(Code change snippets)
- Opening Delimiter -

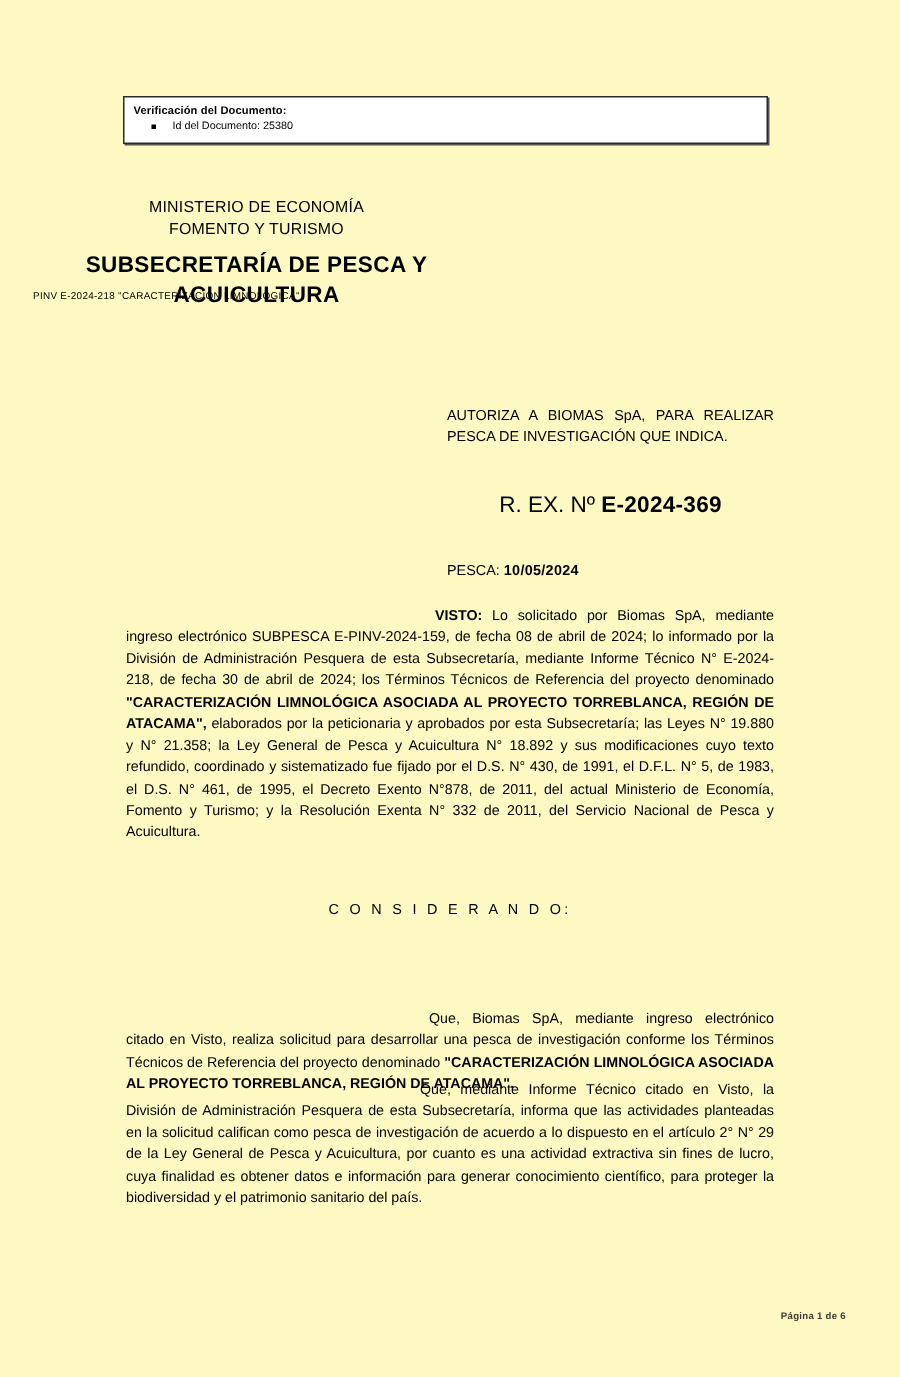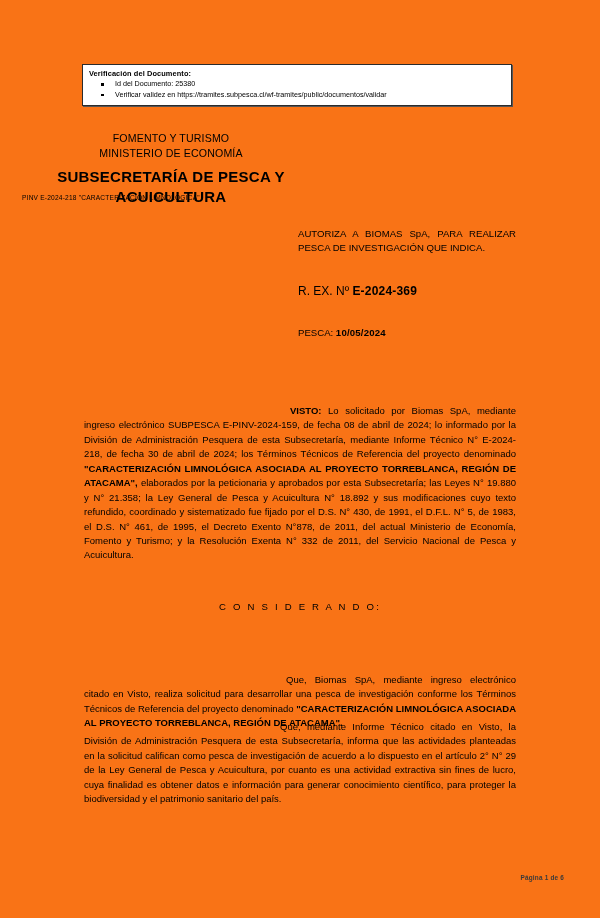"Verificación del Documento:" .page { background: #f97316 -> #fef9c3 }
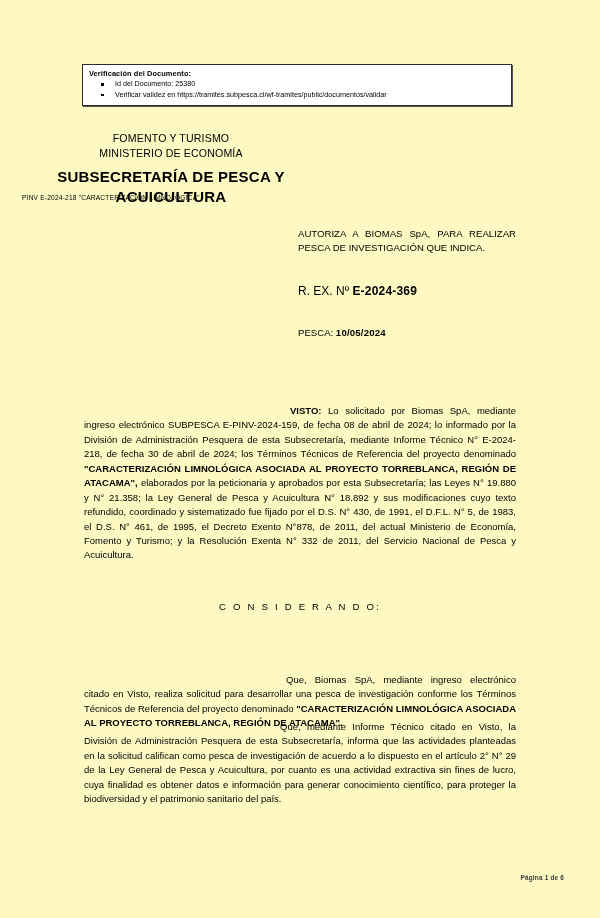"Verificar validez en" li { html: <li>Verificar validez en https://tramites.subpesca.cl/wf-tramites/public/documentos/validar</li> -> none }
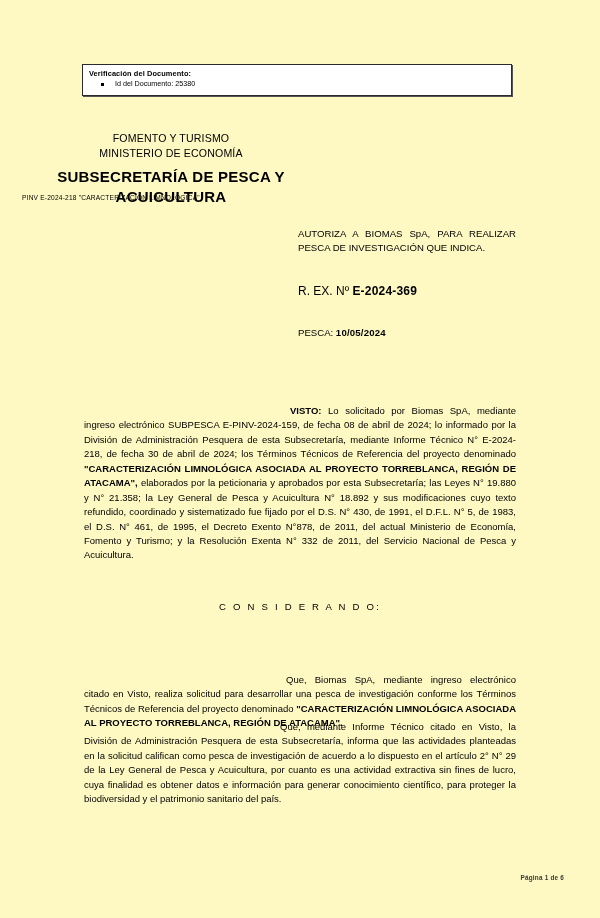"FOMENTO Y TURISMO" div.lh-line { order: before "MINISTERIO DE ECONOMÍA" -> after "MINISTERIO DE ECONOMÍA" }
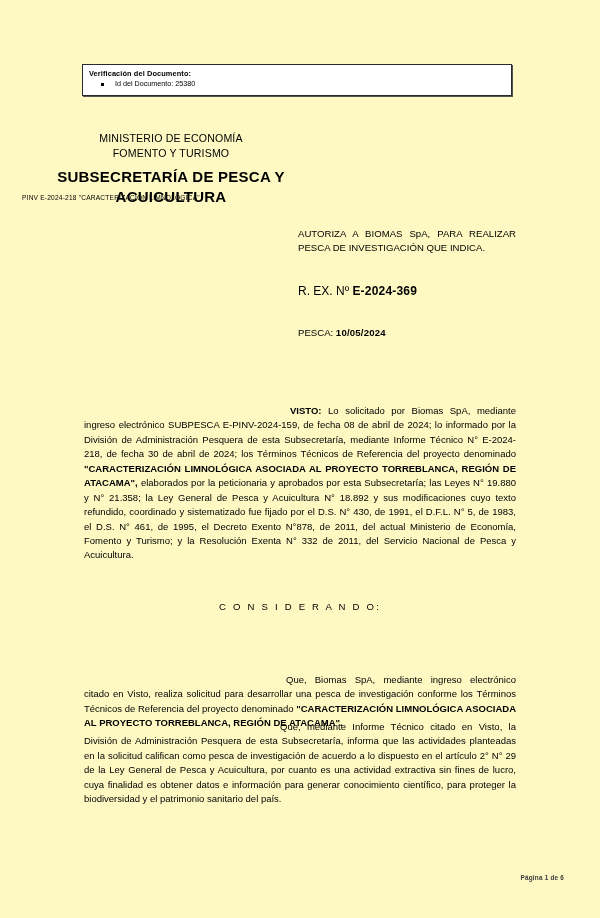"AUTORIZA A BIOMAS SpA, PARA" .subject { margin-top: none -> 44px }
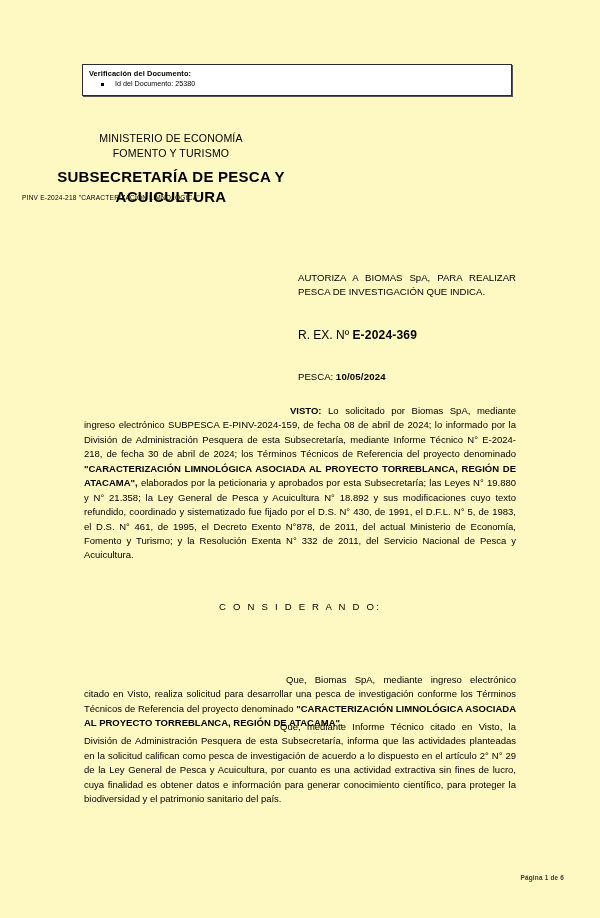"R. EX. Nº E-2024-369" .resnum { font-size: 12px -> 15px; text-align: none -> center }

- Closing Delimiter -

[ACTIVITY] All entries need repeating exactly, but without the pictures.

[ANSWER BOX]
"Verificación del Documento:" .page { background: #f97316 -> #fef9c3 }
"Verificar validez en" li { html: <li>Verificar validez en https://tramites.subpesca.cl/wf-tramites/public/documentos/validar</li> -> none }
"FOMENTO Y TURISMO" div.lh-line { order: before "MINISTERIO DE ECONOMÍA" -> after "MINISTERIO DE ECONOMÍA" }
"AUTORIZA A BIOMAS SpA, PARA" .subject { margin-top: none -> 44px }
"R. EX. Nº E-2024-369" .resnum { font-size: 12px -> 15px; text-align: none -> center }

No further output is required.